Vegetation provides the habitat that underlies animal distributions. Yet mechanisms by which changes in vegetation affect animal fitness, distributions, and communities remain unclear. For example, animal richness and species composition often change with decreased forest structural complexity associated with anthropogenic disturbance, but differences in latitude and vegetation effects on reproductive success may influence species responses to vegetation changes. A global meta-analysis of logging effects on bird communities revealed substantial species loss in tropical but not temperate forests. This suggested greater habitat specialization across tropical birds compared to temperate relatives. Furthermore, changes in species composition in north-temperate forests were greater where logging impacted nest success more.

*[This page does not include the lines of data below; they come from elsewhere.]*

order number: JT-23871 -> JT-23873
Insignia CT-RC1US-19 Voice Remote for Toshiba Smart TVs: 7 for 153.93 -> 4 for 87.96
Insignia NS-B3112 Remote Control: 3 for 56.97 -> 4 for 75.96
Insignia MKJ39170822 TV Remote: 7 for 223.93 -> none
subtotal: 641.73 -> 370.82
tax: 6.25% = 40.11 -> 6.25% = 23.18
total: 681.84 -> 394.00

This meta-analysis suggested that changes in reproductive success can influence the response of animal species to vegetation change. Therefore, habitat use and nest predation rates were examined for 16 bird species breeding along a deciduous to coniferous vegetation gradient and with experimental conifer removal from aspen stands. For most bird species, decreasing abundance was associated with increasing predation risk along both natural and experimentally modified vegetation gradients. This landscape-scale approach strongly supports the idea that vegetation-mediated effects of predation are associated with animal distributions and species turnover.

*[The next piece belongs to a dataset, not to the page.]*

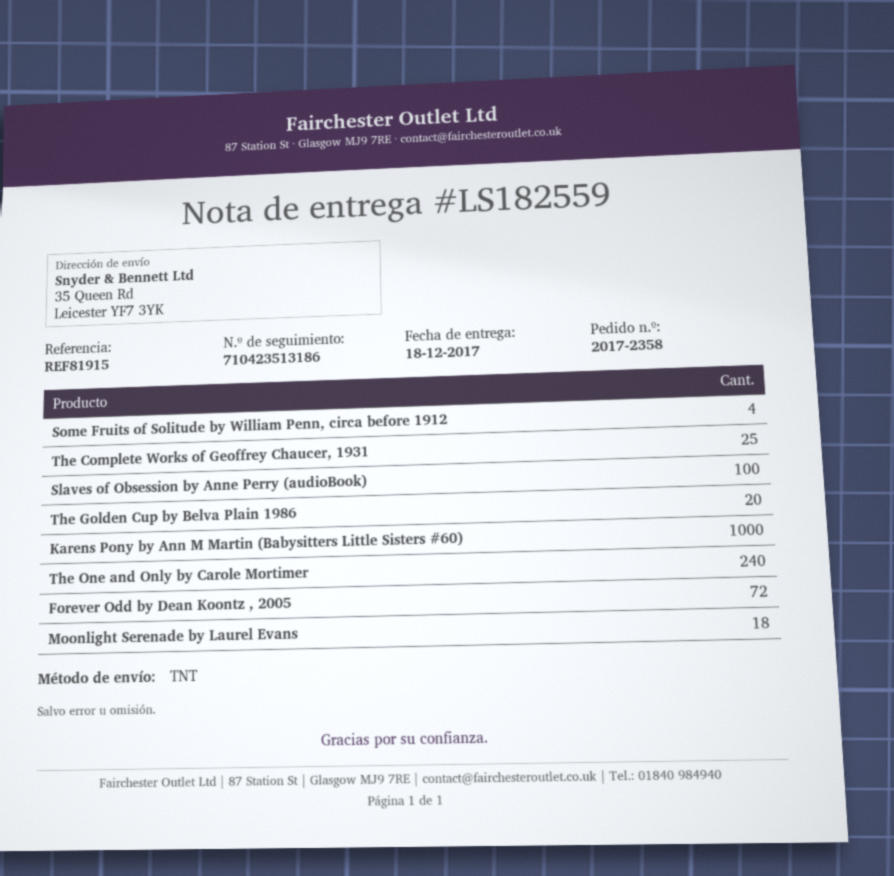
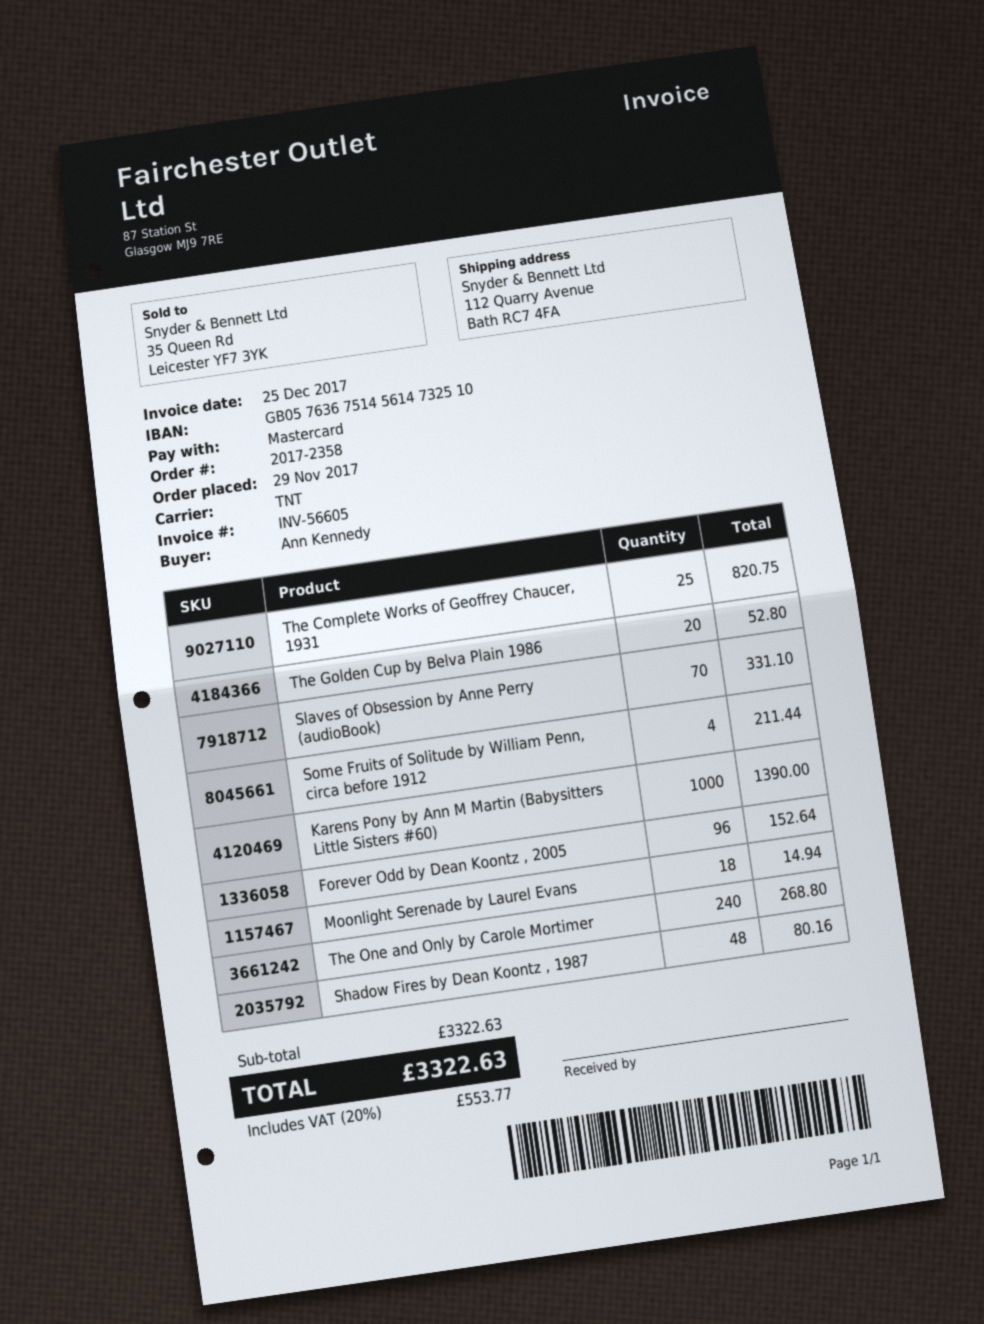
ship to: 35 Queen Rd, Leicester YF7 3YK -> 112 Quarry Avenue, Bath RC7 4FA
Slaves of Obsession by Anne Perry (audioBook): 100 -> 70
Forever Odd by Dean Koontz , 2005: 72 -> 96
Shadow Fires by Dean Koontz , 1987: none -> 48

While direct predation mortality clearly had effects on bird distributions, the risk of predation alone may have equally large effects on reproduction and, ultimately, fitness. Yet the severity and generality of such demographic ‘costs of fear’ is unknown across species. We tested phenotypic responses to risk and associated demographic costs for 10 songbird species breeding along natural nest predation gradients and by experimentally increasing risk for four species. Parents decreased offspring development periods and feeding rates to reduce time-dependent nest mortality with natural and experimental increases in risk. Reproductive output from nests that escaped predation generally declined along risk gradients, but the severity of this cost varied across species. Ultimately, demographic costs of fear strongly reduced fitness across bird species, but not as much as direct predation mortality. These landscape and experimental tests suggest that vegetation affects direct predation mortality and predation risk, and that both these demographic costs strongly influence avian behaviors, fitness, distributions, and communities.